↓
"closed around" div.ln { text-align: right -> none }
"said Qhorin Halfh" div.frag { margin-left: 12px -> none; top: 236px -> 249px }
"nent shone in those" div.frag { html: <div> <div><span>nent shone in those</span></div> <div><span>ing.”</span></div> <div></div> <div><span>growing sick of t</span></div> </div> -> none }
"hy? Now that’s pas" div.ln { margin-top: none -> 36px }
↑
↓
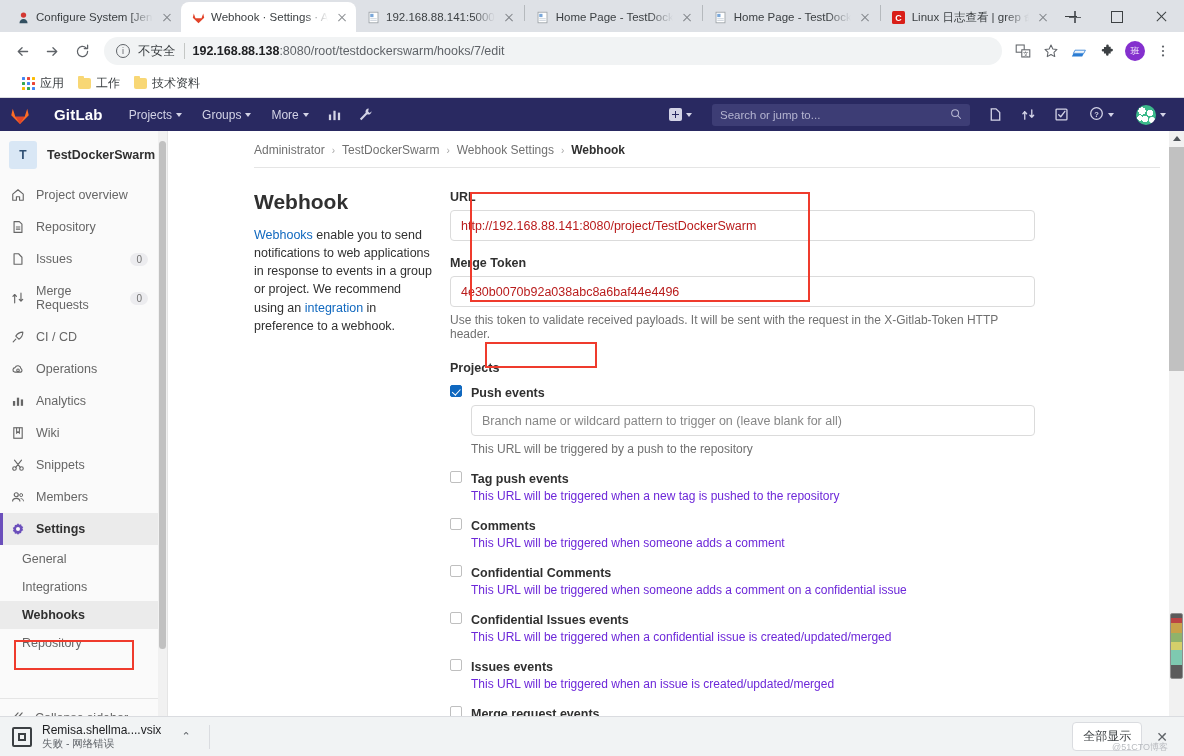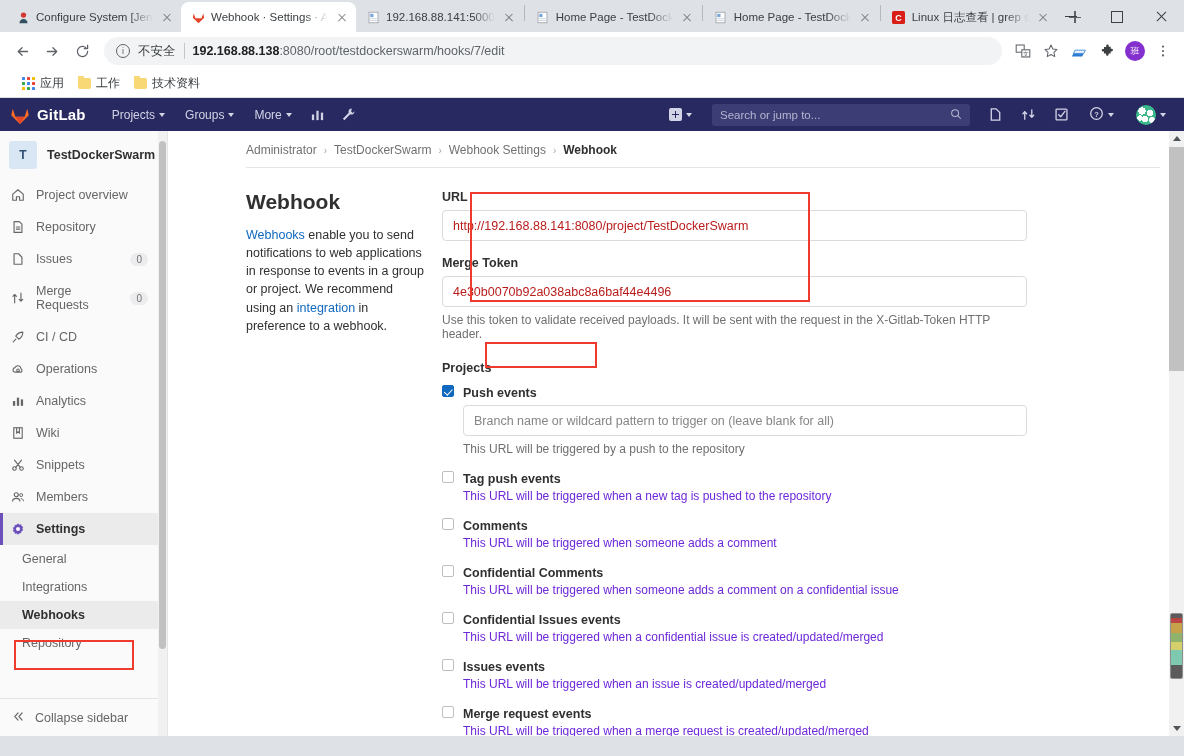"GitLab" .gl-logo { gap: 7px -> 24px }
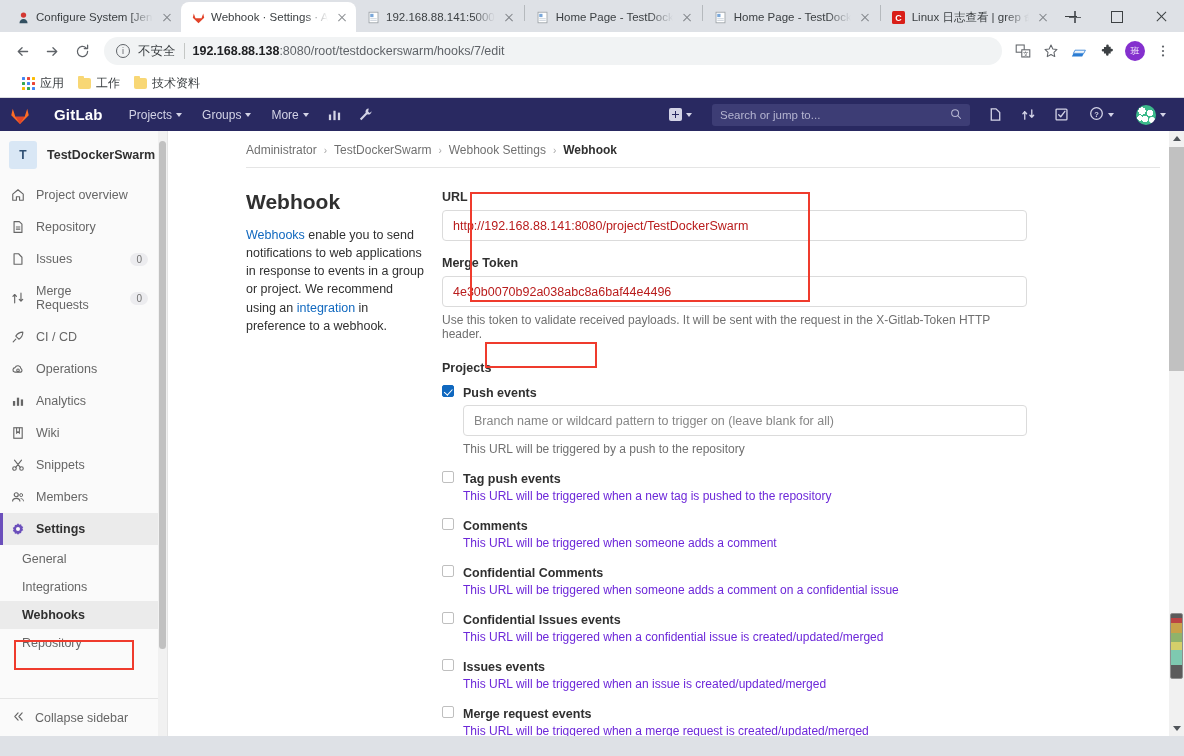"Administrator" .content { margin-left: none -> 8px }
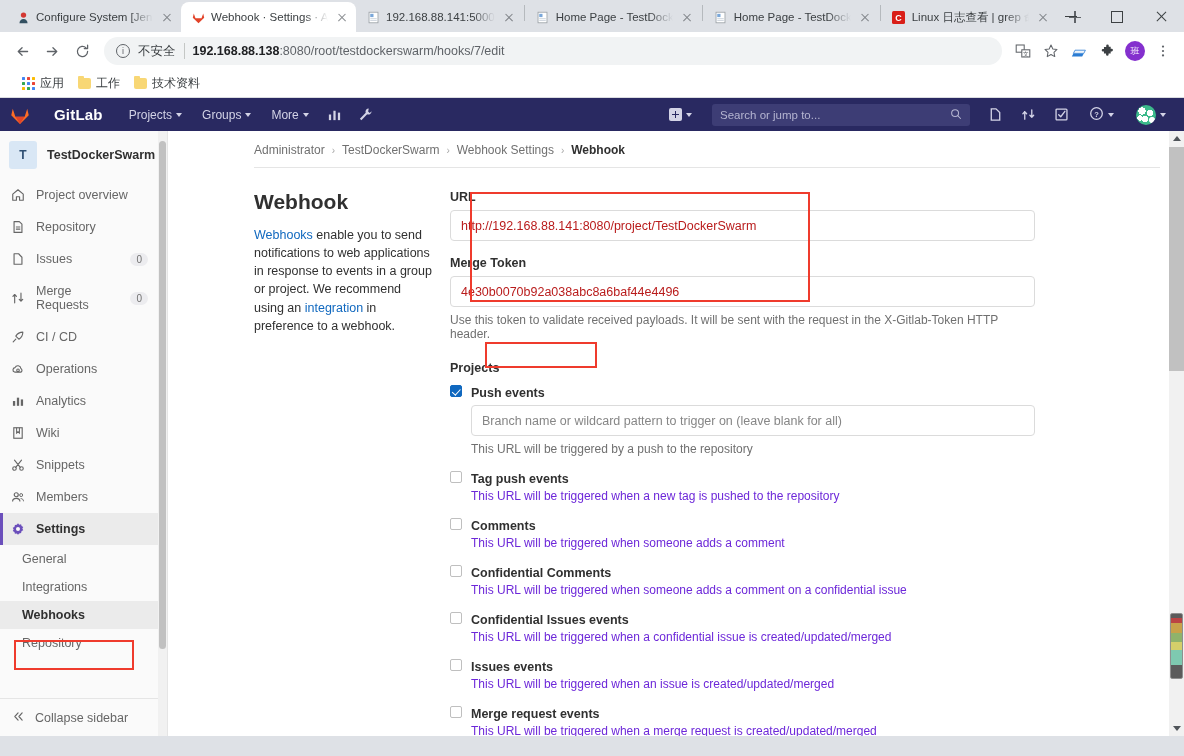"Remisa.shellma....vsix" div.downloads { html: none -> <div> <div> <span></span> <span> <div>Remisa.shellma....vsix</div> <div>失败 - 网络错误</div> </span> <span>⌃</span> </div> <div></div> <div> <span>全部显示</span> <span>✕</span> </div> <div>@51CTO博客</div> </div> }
↑
[DESCRIPTION OF THE TASK] Pick out the lines above containing the word "frag", then copy them.

[TASK OUTPUT]
"said Qhorin Halfh" div.frag { margin-left: 12px -> none; top: 236px -> 249px }
"nent shone in those" div.frag { html: <div> <div><span>nent shone in those</span></div> <div><span>ing.”</span></div> <div></div> <div><span>growing sick of t</span></div> </div> -> none }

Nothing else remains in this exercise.